◆ Work task ◆
When copying the data below, keep only the lines from the one with "The Deal Website" through the one with "git push origin", word for word, and skip the pictures.

◆ Supplied records ◆
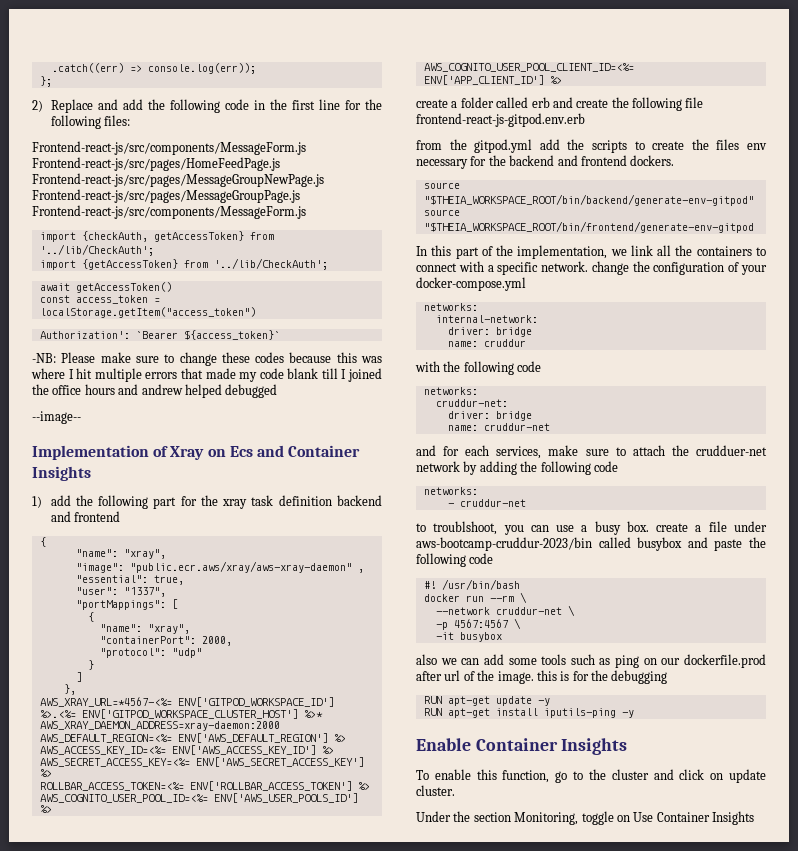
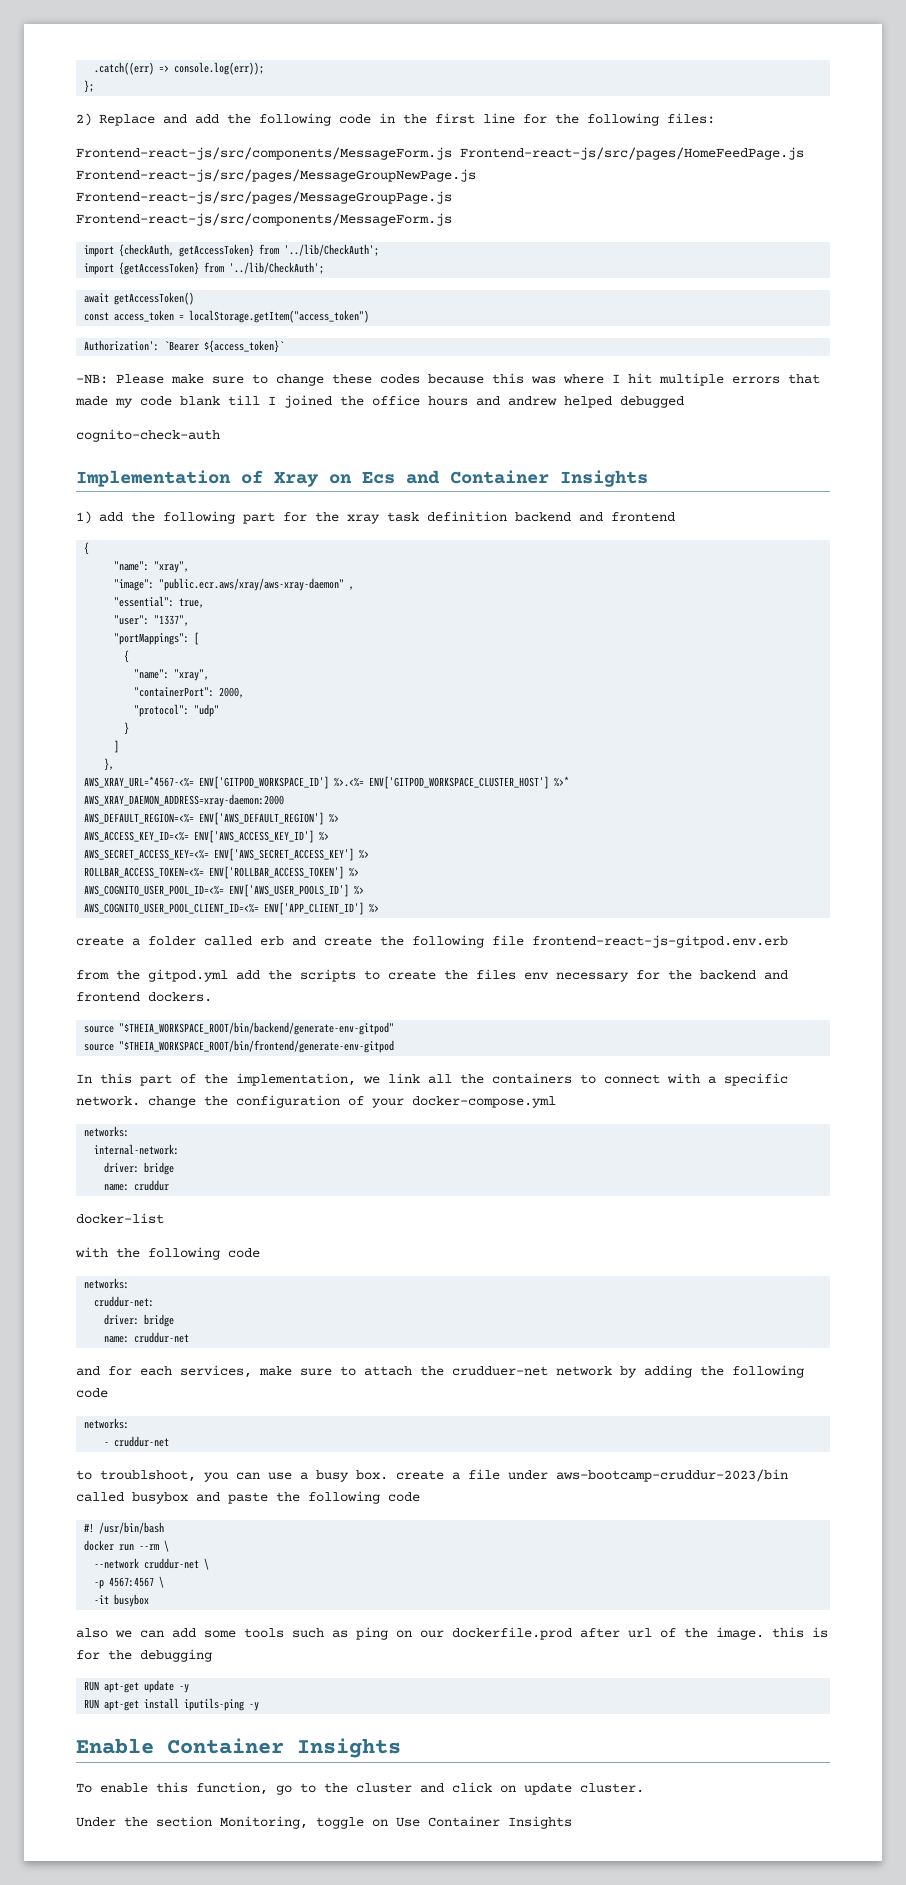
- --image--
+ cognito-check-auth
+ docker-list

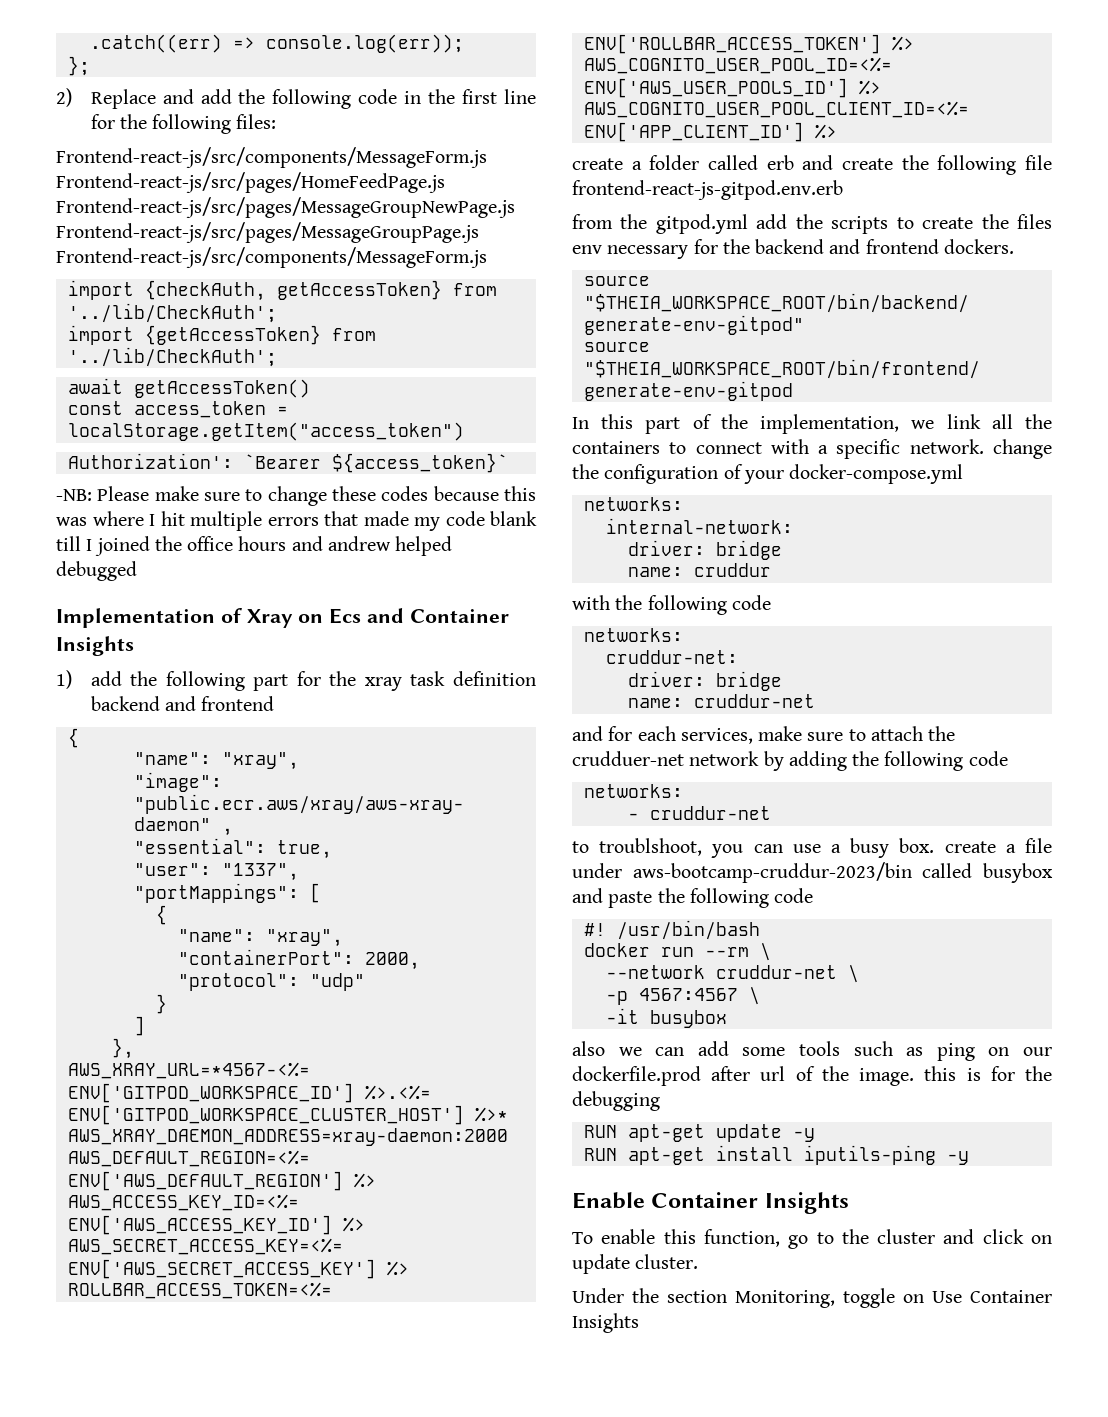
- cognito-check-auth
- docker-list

* * *

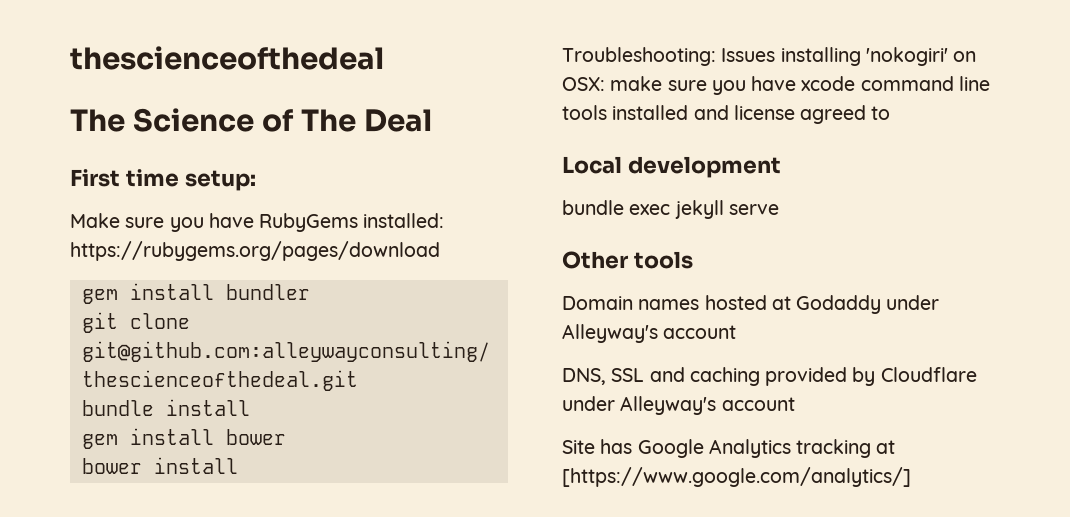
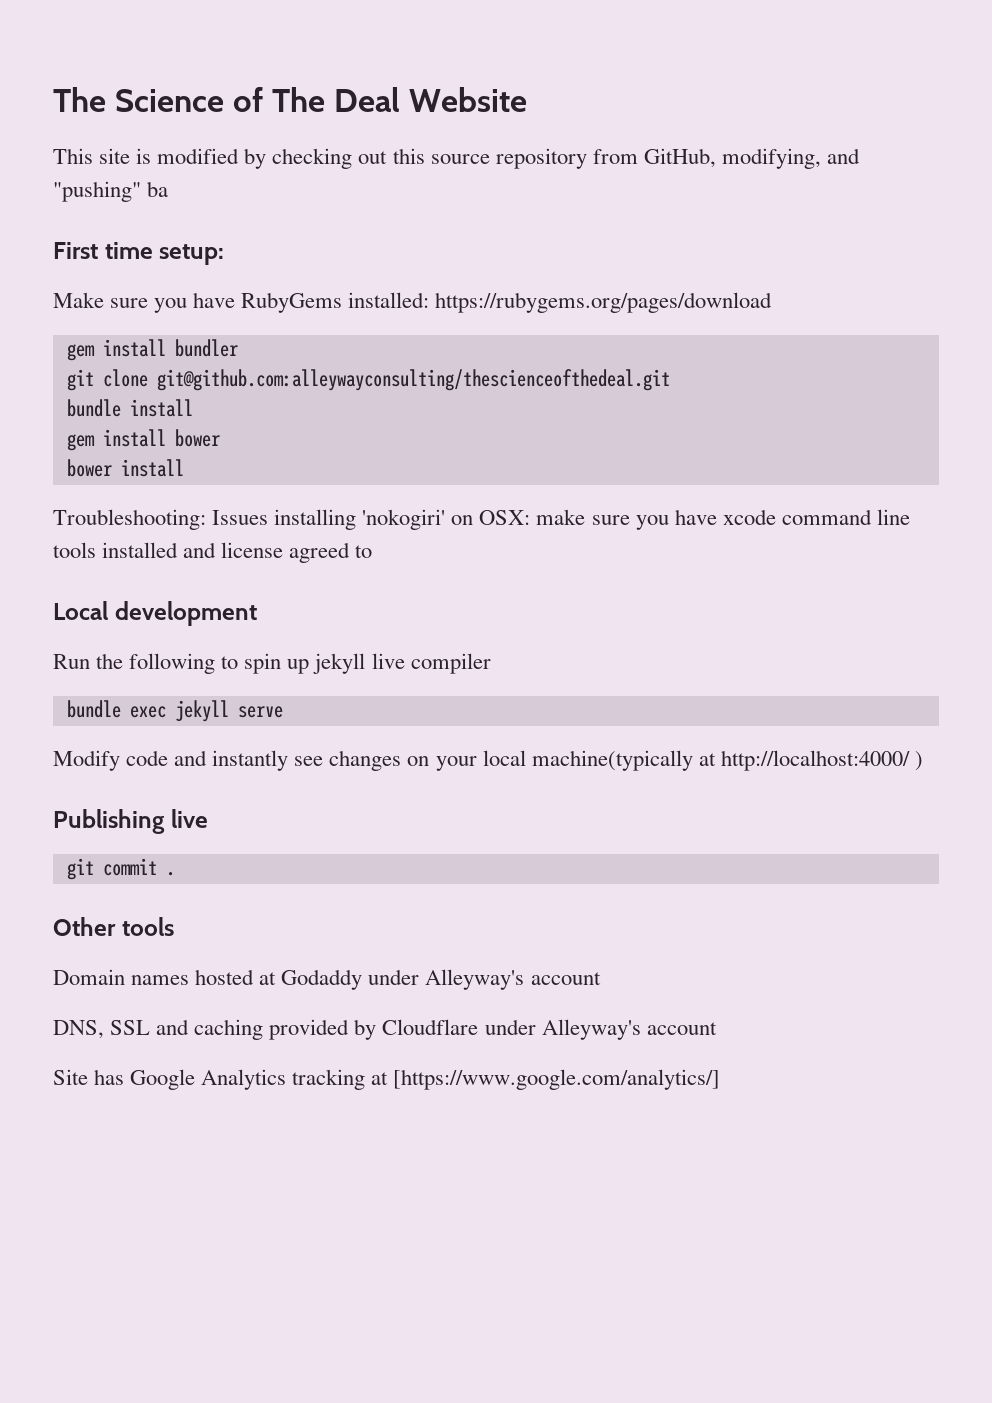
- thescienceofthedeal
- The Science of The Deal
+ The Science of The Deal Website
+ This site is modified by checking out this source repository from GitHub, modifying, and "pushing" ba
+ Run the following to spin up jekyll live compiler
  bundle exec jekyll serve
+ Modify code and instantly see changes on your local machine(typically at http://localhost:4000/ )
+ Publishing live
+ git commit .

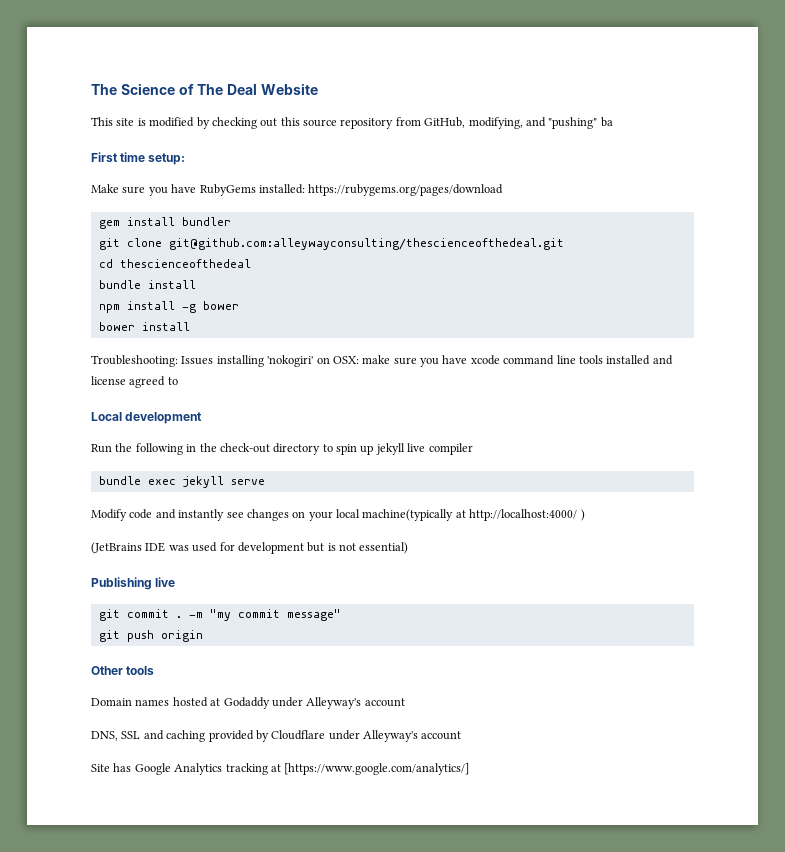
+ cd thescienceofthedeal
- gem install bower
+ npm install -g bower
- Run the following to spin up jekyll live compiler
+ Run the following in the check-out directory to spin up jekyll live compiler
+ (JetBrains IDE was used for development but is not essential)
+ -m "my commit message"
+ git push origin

◆ Response to the exercise ◆
+ The Science of The Deal Website
+ This site is modified by checking out this source repository from GitHub, modifying, and "pushing" ba
+ Run the following to spin up jekyll live compiler
  bundle exec jekyll serve
+ Modify code and instantly see changes on your local machine(typically at http://localhost:4000/ )
+ Publishing live
+ git commit .

+ cd thescienceofthedeal
- gem install bower
+ npm install -g bower
- Run the following to spin up jekyll live compiler
+ Run the following in the check-out directory to spin up jekyll live compiler
+ (JetBrains IDE was used for development but is not essential)
+ -m "my commit message"
+ git push origin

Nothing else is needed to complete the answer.